As we prepare to honor mothers everywhere this Sunday, may I suggest that we take at least a moment to imagine God’s love in the same way that we imagine a mother’s?

This is not a new thought. In fact, it’s a major thread in a 14th-century book called “Revelations of Divine Love,” (also the first book in the English language known to have been written by a woman) whose author, Julian of Norwich, put forth a theology that was groundbreaking for its time in three distinct ways:

  • A view that sin was the product of ignorance rather than evil.
  • A belief in a deeply loving, joyful and compassionate (versus wrathful) God.
  • Specific references to God and Jesus as maternal.

Julian’s writings depicted God’s love as more earnestly encompassing than was typical for her time. She argued against the idea of sin as a truly wicked or malicious act requiring specific forgiveness, seeing sin as more akin to a necessary mistake humans make as they learn and grow to be the perfect beings God already sees them as being. One of her better known sayings is “All shall be well, and all shall be well, and all manner of thing shall be well.” She also wrote, “As truly as God is our Father, so truly is God our Mother.”

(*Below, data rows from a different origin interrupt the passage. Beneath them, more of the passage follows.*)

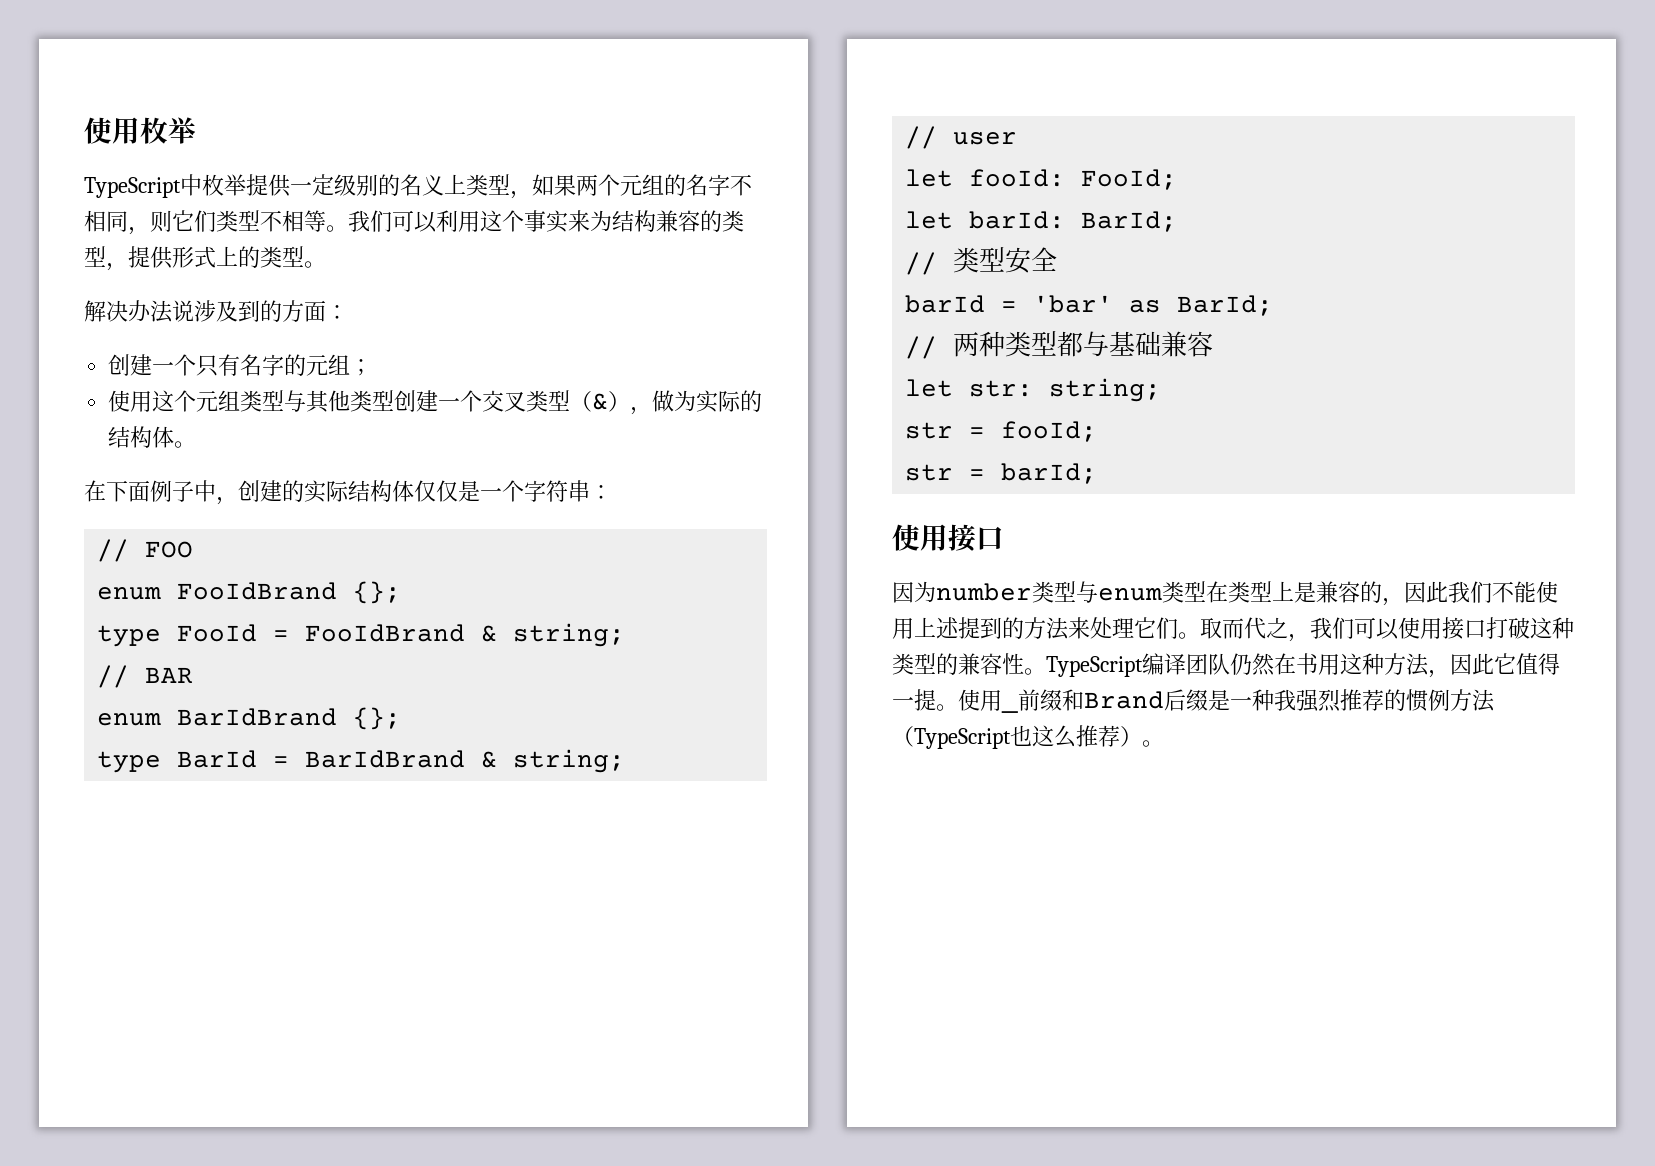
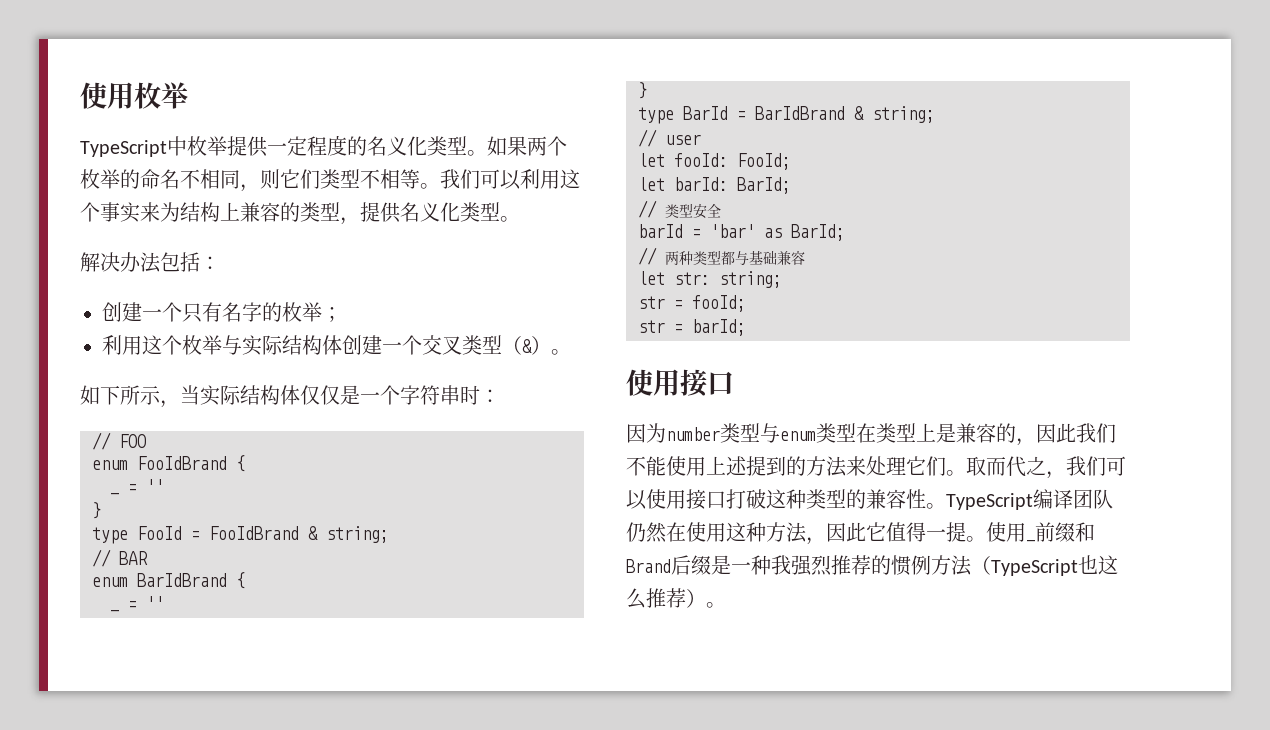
- TypeScript中枚举提供一定级别的名义上类型，如果两个元组的名字不相同，则它们类型不相等。
+ TypeScript中枚举提供一定程度的名义化类型。如果两个枚举的命名不相同，则它们类型不相等。
- 我们可以利用这个事实来为结构兼容的类型，提供形式上的类型。
+ 我们可以利用这个事实来为结构上兼容的类型，提供名义化类型。
- 解决办法说涉及到的方面：
+ 解决办法包括：
- 创建一个只有名字的元组；
+ 创建一个只有名字的枚举；
- 使用这个元组类型与其他类型创建一个交叉类型（&），做为实际的结构体。
- 在下面例子中，创建的实际结构体仅仅是一个字符串：
+ 利用这个枚举与实际结构体创建一个交叉类型（&）。
+ 如下所示，当实际结构体仅仅是一个字符串时：
- enum FooIdBrand {};
+ enum FooIdBrand {
+ _ = ''
+ }
- enum BarIdBrand {};
+ enum BarIdBrand {
+ _ = ''
+ }
- TypeScript编译团队仍然在书用这种方法，因此它值得一提。
+ TypeScript编译团队仍然在使用这种方法，因此它值得一提。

Personally, I see God as being a bit bigger than actual gender, so I’m not presenting these writings as an instigation to discussing God’s gender. Rather, I think it’s interesting to ask ourselves, in a culture where the gendering of God according to a male/female binary is absolutely dominant, how much that practice might hinder us from appreciating the true nature of God’s love.

God bless a mother’s love, and God bless mothers everywhere.